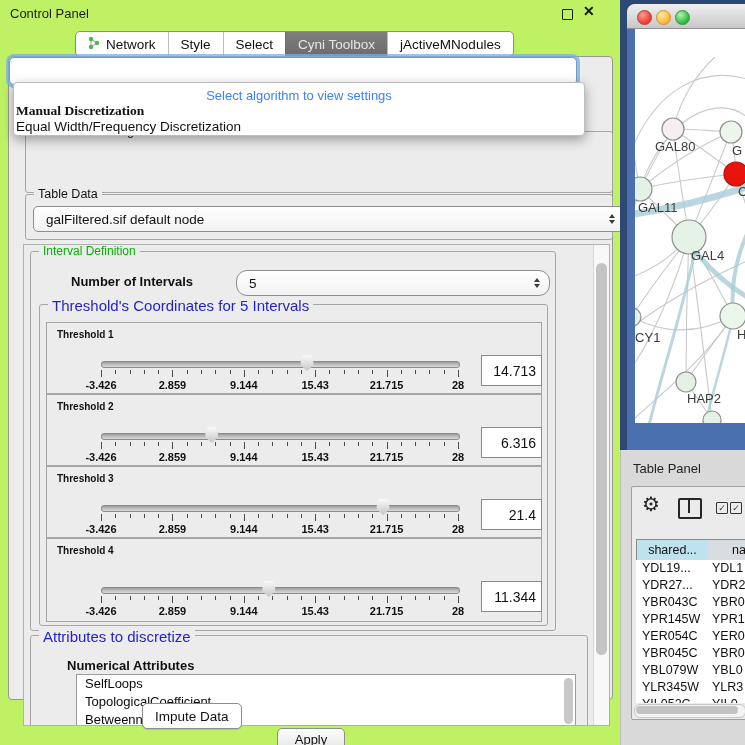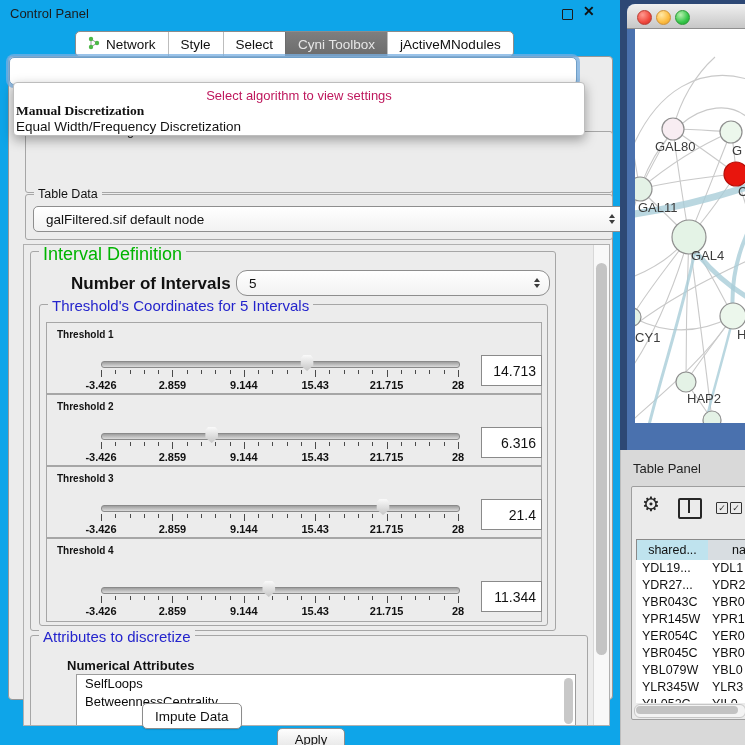--- a/index.html
+++ b/index.html
@@ -7,7 +7,7 @@
           font-family:"Liberation Sans",sans-serif;color:#111}
 
   
-  #left-panel{position:absolute;left:0;top:0;width:632px;height:745px;background:#0ea5e9}
+  #left-panel{position:absolute;left:0;top:0;width:632px;height:745px;background:#bef264}
   #panel-title{position:absolute;left:10px;top:6px;font-size:13px;color:#1c1c1c}
   #float-icon{position:absolute;left:562px;top:9px;width:9px;height:9px;border:1.6px solid #1c1c1c;border-radius:1px}
   #close-icon{position:absolute;left:583px;top:3px;font-size:14px;font-weight:bold;color:#111}

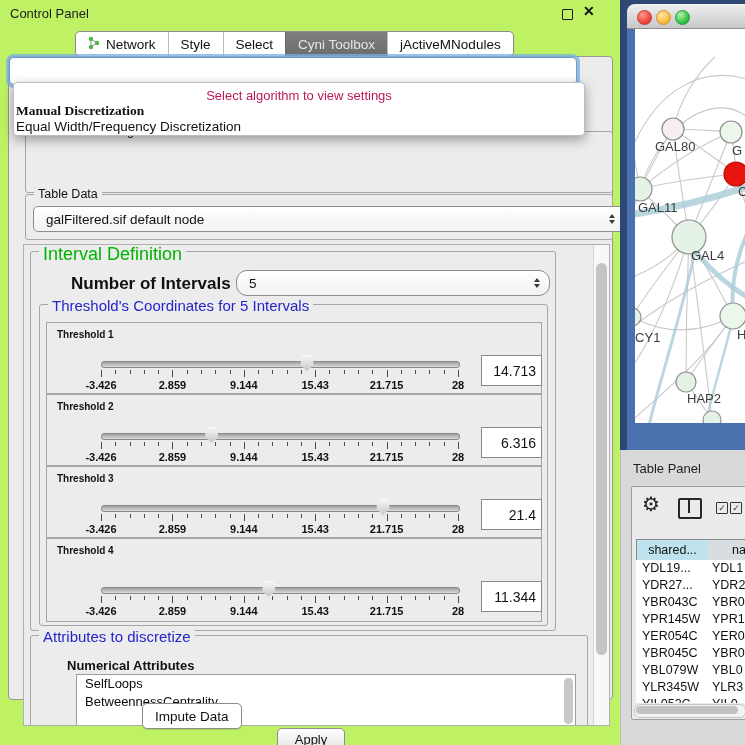--- a/index.html
+++ b/index.html
@@ -35,7 +35,7 @@
 
   #popup{position:absolute;left:13px;top:82px;width:570px;height:52px;background:#fff;
          border:1px solid #bdbdbd;border-radius:4px;box-shadow:0 4px 12px rgba(0,0,0,.35);z-index:30}
-  #popup-hint{position:absolute;left:0;right:0;top:5px;text-align:center;font-size:13px;color:#be185d}
+  #popup-hint{position:absolute;left:0;right:0;top:5px;text-align:center;font-size:13px;color:#3b82f6}
   .popt{position:absolute;left:2px;font-size:13.5px;white-space:nowrap}
   .popt.bold{font-weight:bold}
 

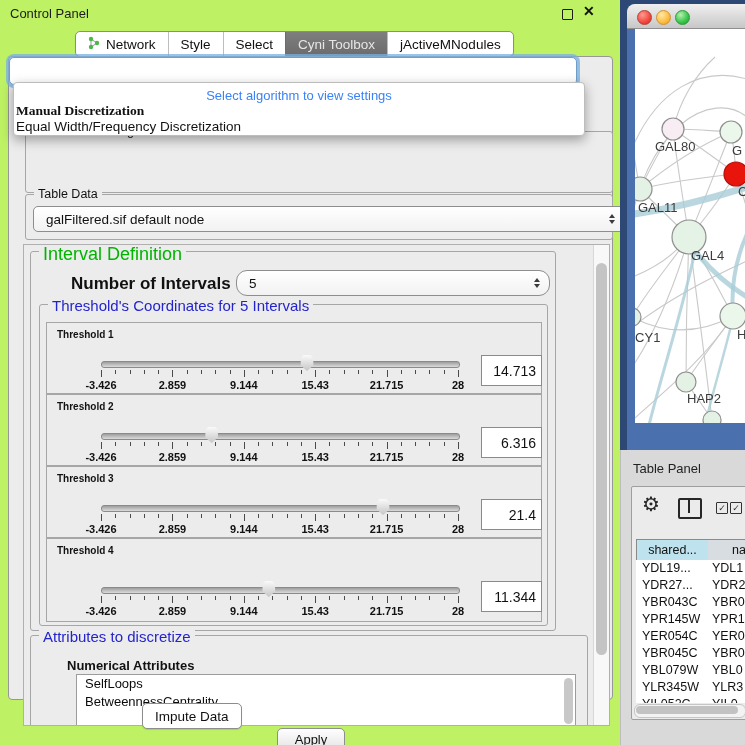--- a/index.html
+++ b/index.html
@@ -26,7 +26,7 @@
 
   .grp{position:absolute;border:1px solid #a6a6a6;border-radius:3px}
   .grp>.legend{position:absolute;top:-8px;left:8px;background:#ececec;padding:0 4px;font-size:12.5px;white-space:nowrap}
-  .legend.green{color:#00b400;font-size:18px}
+  .legend.green{color:#00b400;font-size:12px}
   .legend.blue{color:#2424cc;font-size:15px}
 
   #algo-group{left:16px;top:74px;width:586px;height:60px}

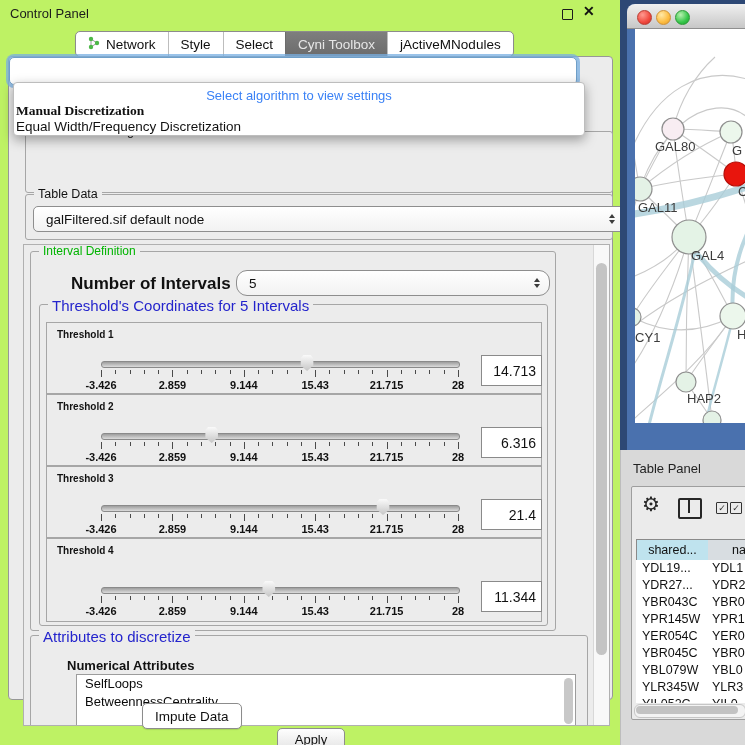--- a/index.html
+++ b/index.html
@@ -54,7 +54,7 @@
   #vscroll .thumb{position:absolute;left:2px;top:18px;width:11px;height:392px;background:#c4c4c4;border-radius:6px}
 
   #interval-fs{left:6px;top:6px;width:524px;height:378px}
-  #noi-label{position:absolute;left:40px;top:22px;font-size:17px;font-weight:bold}
+  #noi-label{position:absolute;left:40px;top:22px;font-size:13px;font-weight:bold}
   #noi-spinner{left:205px;top:18px;width:288px;height:24px;border-radius:11px}
   #thr-fs{left:8px;top:52px;width:507px;height:320px}
 

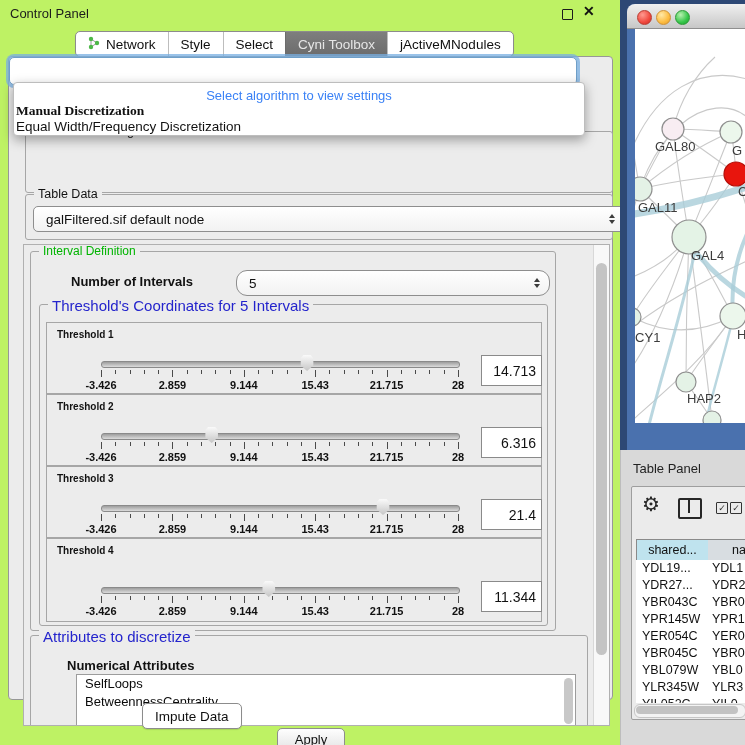--- a/index.html
+++ b/index.html
@@ -342,6 +342,7 @@
           <div id="listbox">
             <div id="list-items">
                 <div class="litem">SelfLoops</div>
+                <div class="litem">TopologicalCoefficient</div>
                 <div class="litem">BetweennessCentrality</div>
               </div>
             <div id="list-scroll"></div>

________________

*Task requirements*. Please state how many lines of the records hold the word "class", and write nothing but that number.

*Result of the task*. 3